Oregon Health Insurance
Shopping for health insurance can be a confusing and frustrating affair if you don’t know the market and the rules under which it must operate. Therefore, if you’re currently planning to buy coverage in Oregon, it’s a good idea to make sure you know what the law requires of insurance companies, and insurance consumers, in this state. The list below, while not exhaustive, covers a few of the most significant regulations you’ll need to know about when buying health insurance here.
- Unlike most other states, Oregon doesn’t explicitly require health insurance companies to guarantee policy-holders the ability to renew their coverage. Therefore, unless your contract specifically assures that you’re entitled to renew it at will, you won’t necessarily be able to keep it in effect past its listed expiration date. If you are currently ill, however, your insurer is prohibited from cancelling your coverage (or refusing to let you renew it) on these grounds.
- Oregon allows insurance companies to specify that certain pre-existing conditions will be excluded from coverage when setting up a new health insurance policy. These conditions can include any health problem that was diagnosed or treated within the previous six months, and the period of exclusion can last for up to six months after the policy goes into effect. If you maintain continuous coverage, however, then any exclusion period you’ve already gone through for a given condition will be credited to your new policy whenever you switch insurers in Oregon.
- Your state of health may not be taken into account by Oregon-based insurance companies when determining the costs you must pay for coverage, but factors like age and family history are fair game. Insurers here are permitted to consider your health when choosing whether to offer you coverage in the first place, however.
- Any small business in Oregon is automatically eligible to purchase group health coverage, assuming that they meet certain basic requirements. First off, a business must have between 2 and 50 employees to qualify as a “small business” for these purposes. Second, the employer must be able to ensure a certain minimum level of employee enrollment set by the insurer. Third, the employer may be required to contribute a set amount toward each participating employee’s premiums. Those that meet the above criteria are guaranteed access to any group policy that is already being offered to other small businesses in Oregon.

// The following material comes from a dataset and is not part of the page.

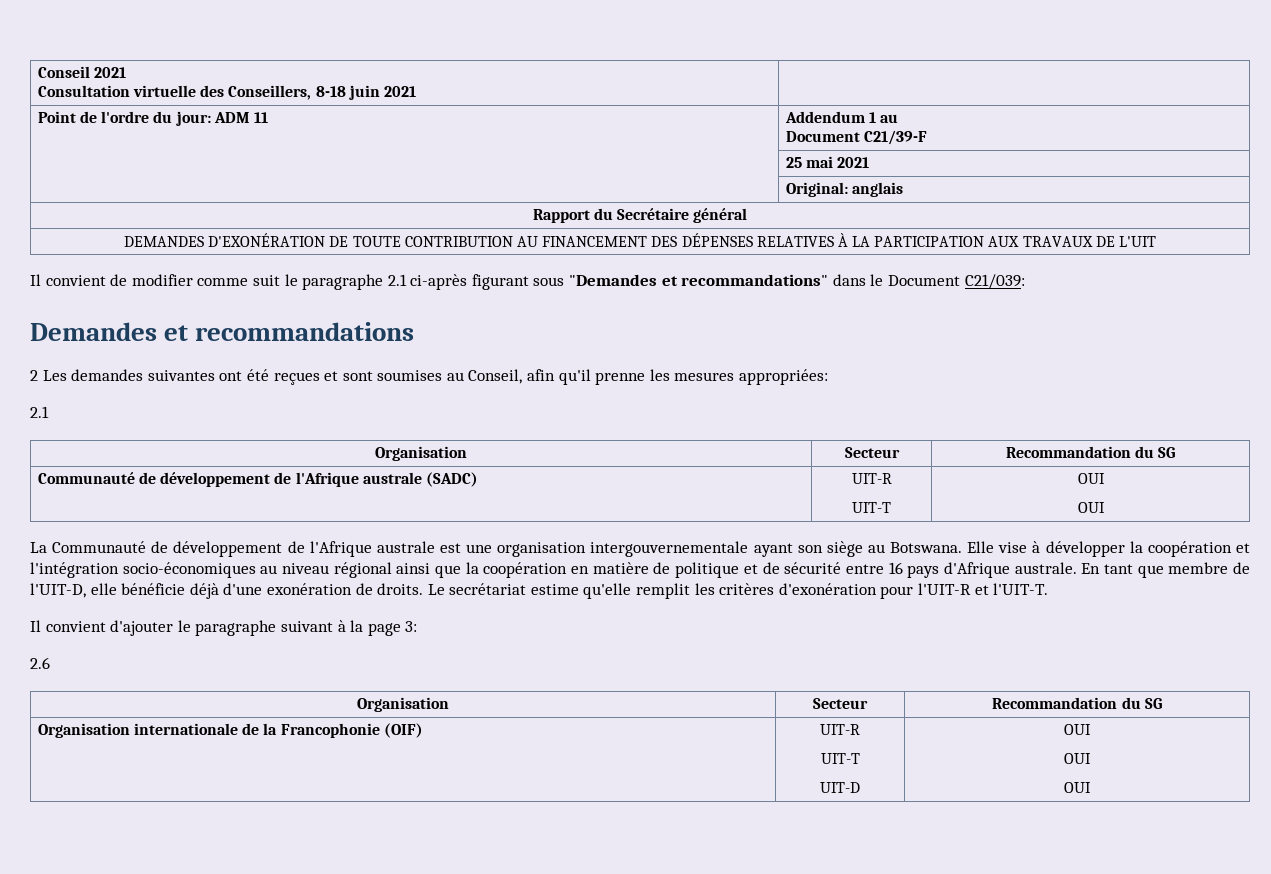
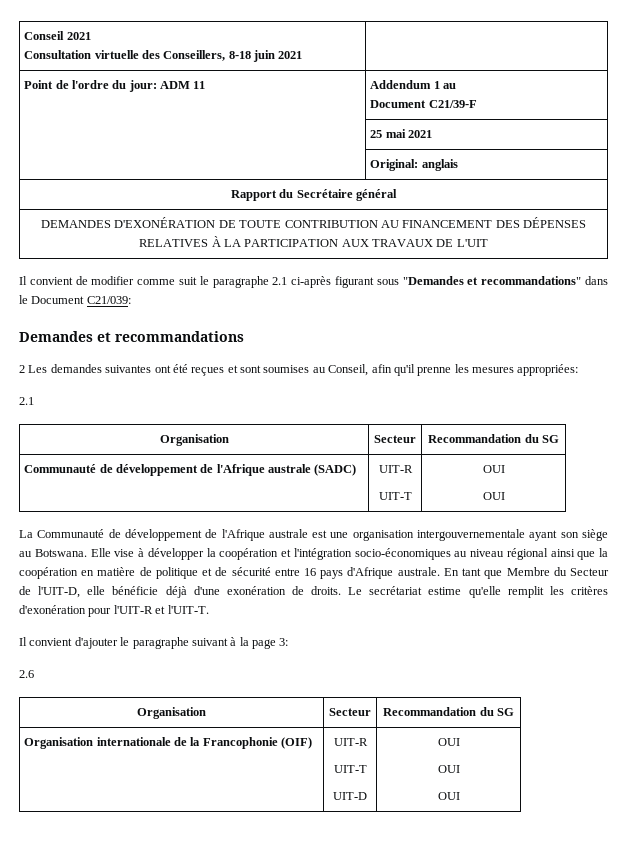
- En tant que membre de l'UIT-D, elle bénéficie déjà d'une exonération de droits.
+ En tant que Membre du Secteur de l'UIT-D, elle bénéficie déjà d'une exonération de droits.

- Oregon also places limits on how much insurers may charge for a small company’s group coverage, but costs can still vary within these limits based on factors like health, age and demographic background of the insured employees.
- Any self-employed person in Oregon who wishes to purchase small-business group coverage must first meet all relevant requirements; unless there are other employees on his or her payroll, group coverage will not be available. Individual health insurance is still an option, however, and a large portion of the premiums for a self-employed worker’s individual coverage may be tax-deductible.
Although it can seem confusing, the process of buying health insurance can be made much simpler and less stressful by determining exactly what kind of coverage you need before you begin to shop around. Once you know what you’re looking for, the scope of your search becomes far narrower and it’s much easier to make direct comparisons between quotes and offers between different insurance companies.